### ENTRIES SUPPLIED ###
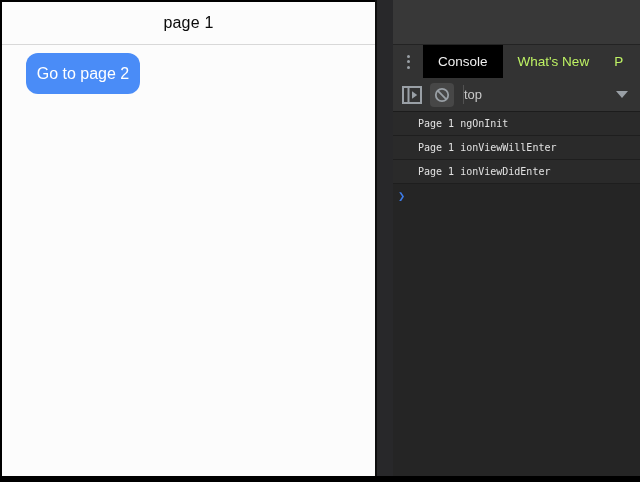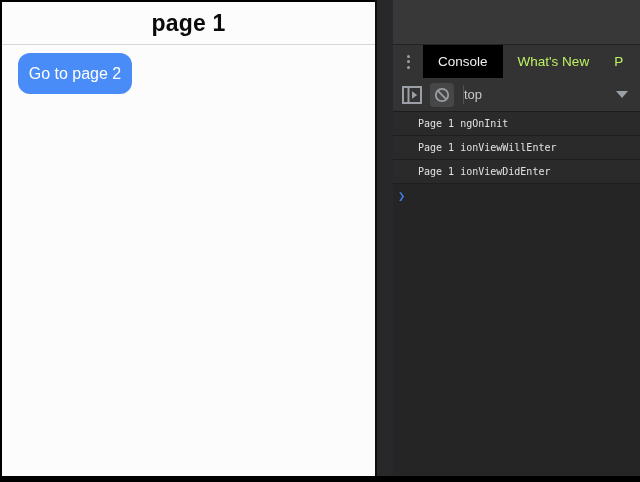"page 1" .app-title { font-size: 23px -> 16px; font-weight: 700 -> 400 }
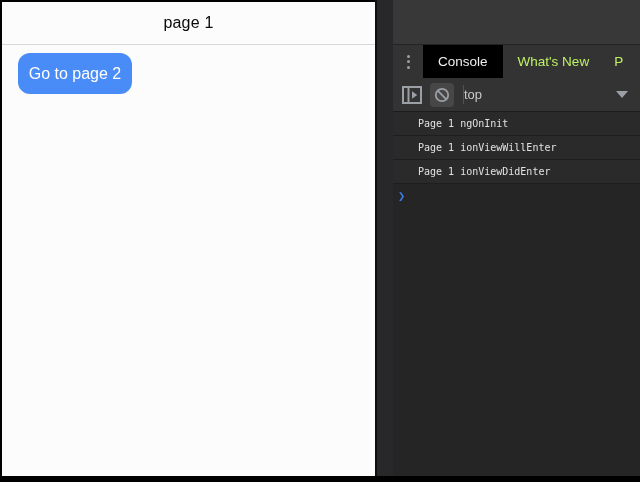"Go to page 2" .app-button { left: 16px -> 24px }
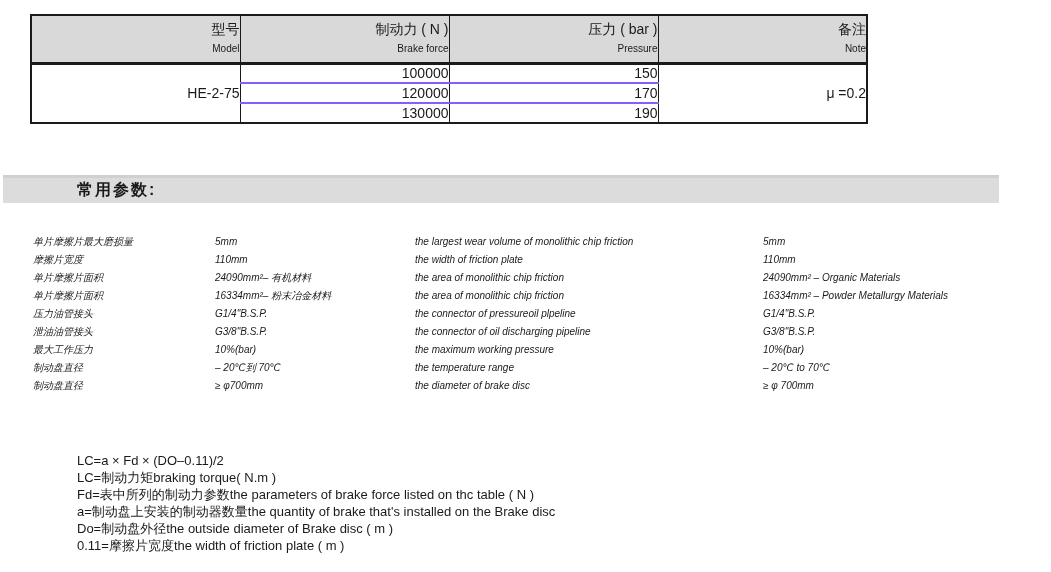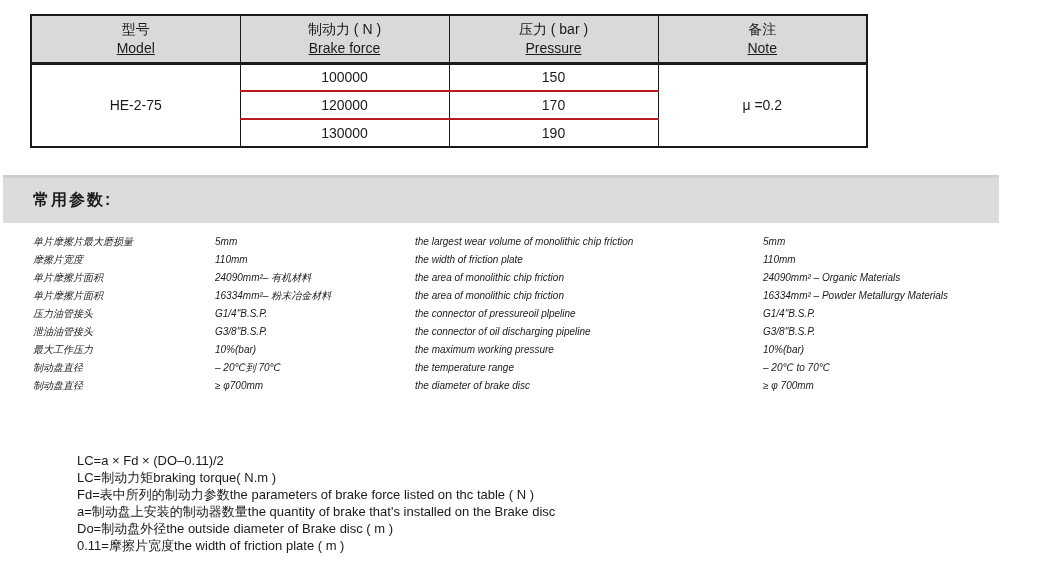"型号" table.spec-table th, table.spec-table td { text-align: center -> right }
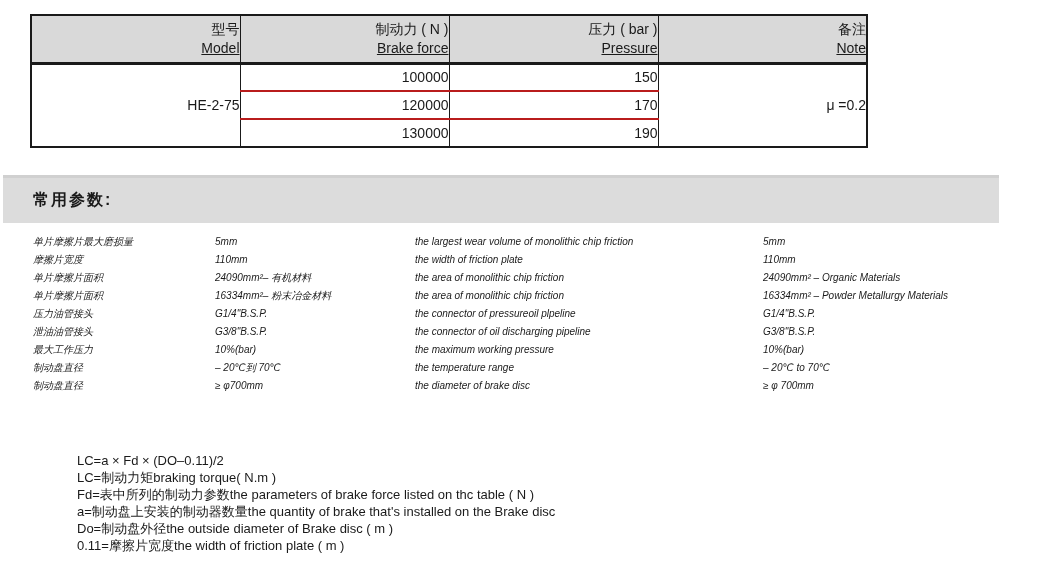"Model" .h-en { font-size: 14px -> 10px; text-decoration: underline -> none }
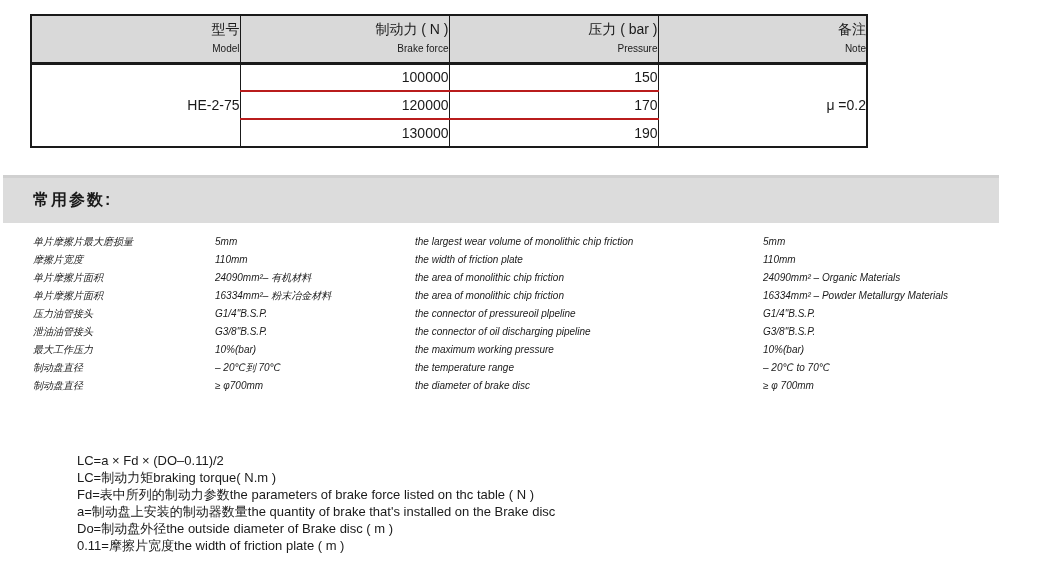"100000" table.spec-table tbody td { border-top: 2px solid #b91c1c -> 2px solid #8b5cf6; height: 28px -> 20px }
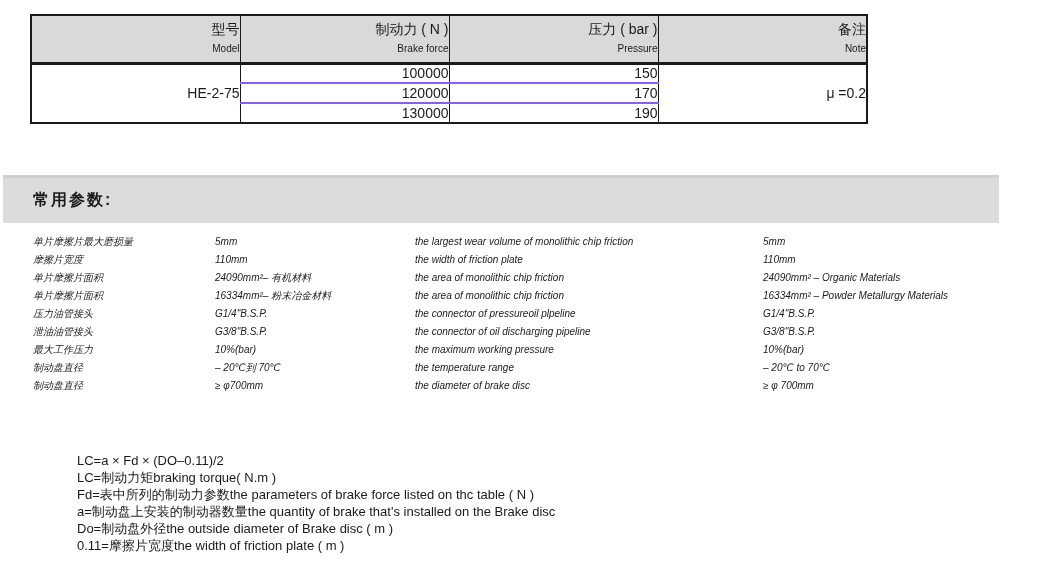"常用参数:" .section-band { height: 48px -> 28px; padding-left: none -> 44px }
###
INSTRUCTIONS FOR THE TASK: Output only the lines above from the line that holds "table.spec-table th, table.spec-table" through the line that holds "font-size: 14px ->", both ends included, and exclude pictures.

SOLUTION FOR THIS EXERCISE:
"型号" table.spec-table th, table.spec-table td { text-align: center -> right }
"Model" .h-en { font-size: 14px -> 10px; text-decoration: underline -> none }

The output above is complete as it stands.